When the team investigated further, they found that ABCB11 is also expressed in very specific subsets of neurons that carry dopamine from the brainstem to the cerebral cortex.

Most schizophrenia drugs are thought to act on these cells to decrease an individual’s dopamine levels, so this might explain why the gene is associated with treatment resistance.

Next, the team is working towards identifying other acquired mutations that might be associated with schizophrenia. Given that the study analyzed blood samples, it will be important to look at more brain-specific mutations that might have been too subtle or recent in a patient’s life for this analysis to detect. In addition, somatic deletions or duplications might be an under-investigated risk factor associated with other disorders.

“With this study, we show that it is possible to find somatic variants in a psychiatric disorder that develops in adulthood,” says Maury.

“This opens up questions about what other disorders might be regulated by these kinds of mutations.”

Funding: This work was supported by the Harvard/MIT MD-PhD program, the Biomedical Informatics and Data Science Training Program, the Ruth L. Kirschstein NRSA F31 Fellowship, the National Institutes of Health, the Stanley Center for Psychiatric Research, the Brain Somatic Mosaicism Network, the Psychiatric Genomics Consortium, the Allen Discovery Center for Human Brain Evolution, the Howard Hughes Medical Institute, the Suh Kyungbae Foundation, and the Chan Zuckerberg Initiative and Scientific Interfaces.
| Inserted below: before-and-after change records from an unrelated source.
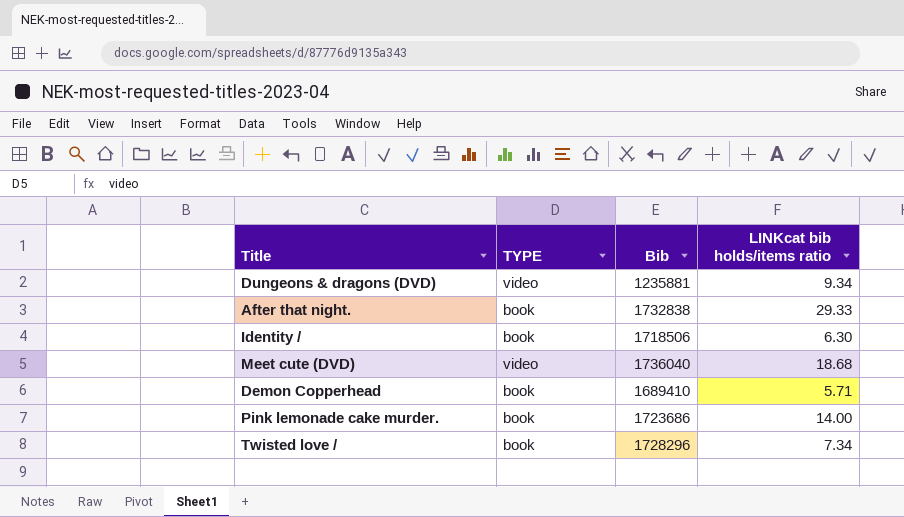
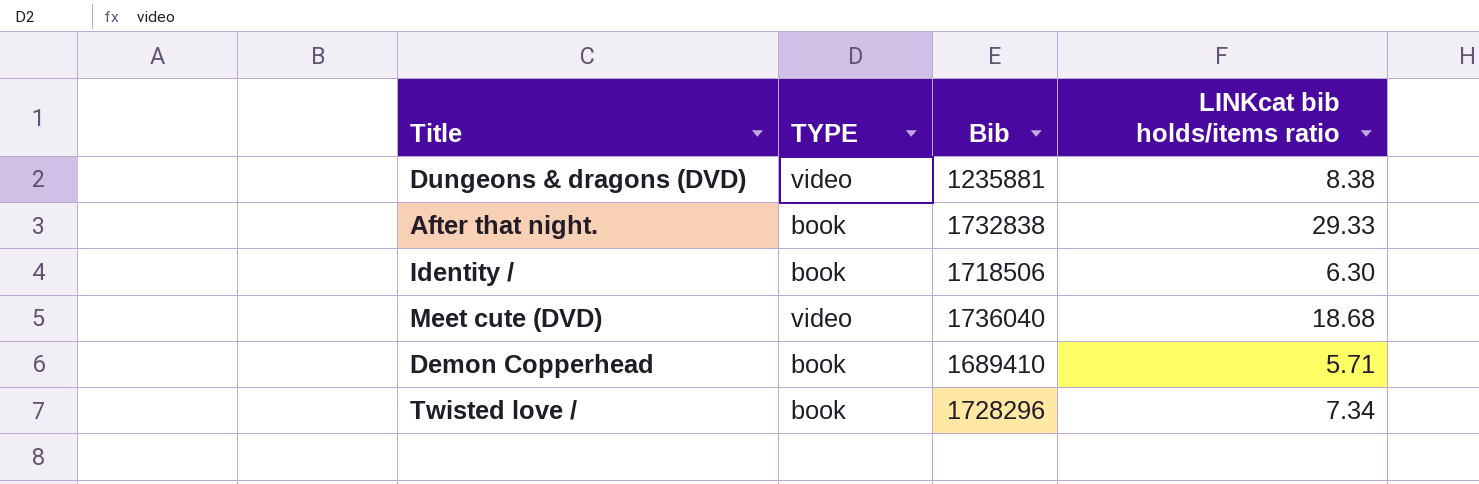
row Pink lemonade cake murder.: book | 1723686 | 14.00 -> none
Dungeons & dragons (DVD) | LINKcat bib holds/items ratio: 9.34 -> 8.38

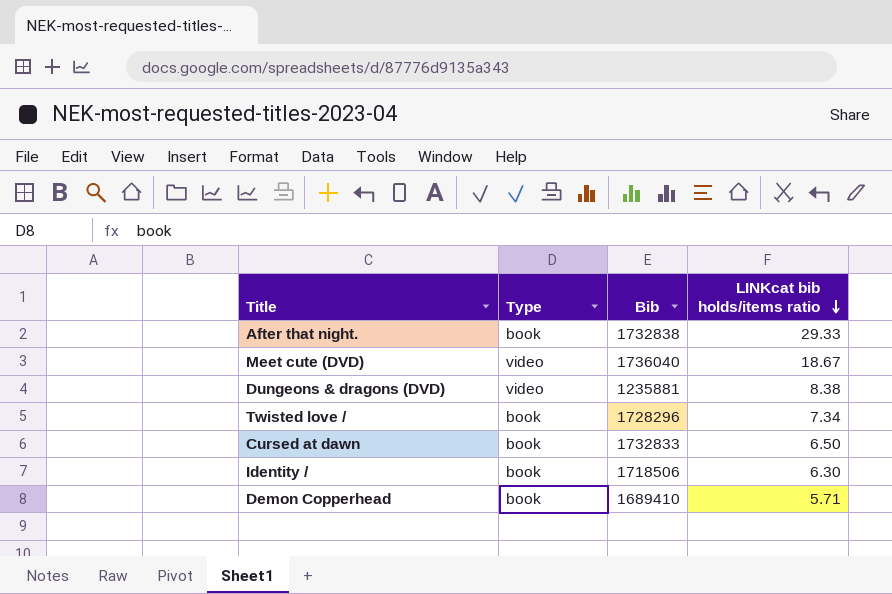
row order: none -> LINKcat bib holds/items ratio descending
column name: TYPE -> Type
Meet cute (DVD) | LINKcat bib holds/items ratio: 18.68 -> 18.67
row Cursed at dawn: none -> book | 1732833 | 6.50

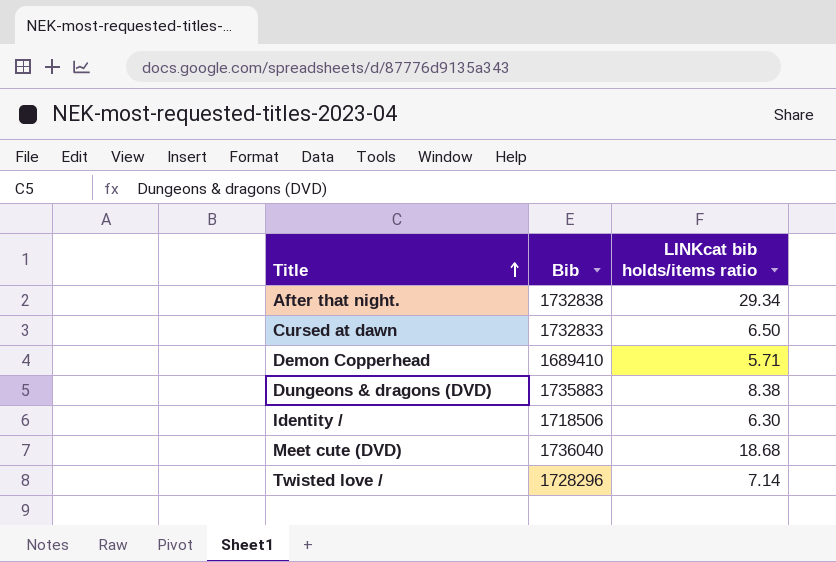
row order: LINKcat bib holds/items ratio descending -> Title ascending
column Type | position: 2 -> none
After that night. | LINKcat bib holds/items ratio: 29.33 -> 29.34
Dungeons & dragons (DVD) | Bib: 1235881 -> 1735883
Meet cute (DVD) | LINKcat bib holds/items ratio: 18.67 -> 18.68
Twisted love / | LINKcat bib holds/items ratio: 7.34 -> 7.14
The authors declare no conflicts of interest.

About this schizophrenia and genetics research news

Author: Ellie Rose Mattoon
Source: Cell Press
Contact: Ellie Rose Mattoon – Cell Press
Image: The image is credited to Neuroscience News

Original Research: Open access.
Schizophrenia-associated somatic copy number variants from 12,834 cases reveal recurrent NRXN1 and ABCB11 disruptions” by Chris Walsh et al. Cell Genomics


Abstract

Schizophrenia-associated somatic copy number variants from 12,834 cases reveal recurrent NRXN1 and ABCB11 disruptions

While germline copy-number variants (CNVs) contribute to schizophrenia (SCZ) risk, the contribution of somatic CNVs (sCNVs)—present in some but not all cells—remains unknown.

We identified sCNVs using blood-derived genotype arrays from 12,834 SCZ cases and 11,648 controls, filtering sCNVs at loci recurrently mutated in clonal blood disorders.

Likely early-developmental sCNVs were more common in cases (0.91%) than controls (0.51%, p = 2.68e−4), with recurrent somatic deletions of exons 1–5 of the NRXN1 gene in five SCZ cases. Hi-C maps revealed ectopic, allele-specific loops forming between a potential cryptic promoter and non-coding cis-regulatory elements upon 5′ deletions in NRXN1.

We also observed recurrent intragenic deletions of ABCB11, encoding a transporter implicated in anti-psychotic response, in five treatment-resistant SCZ cases and showed that ABCB11 is specifically enriched in neurons forming mesocortical and mesolimbic dopaminergic projections.

Our results indicate potential roles of sCNVs in SCZ risk.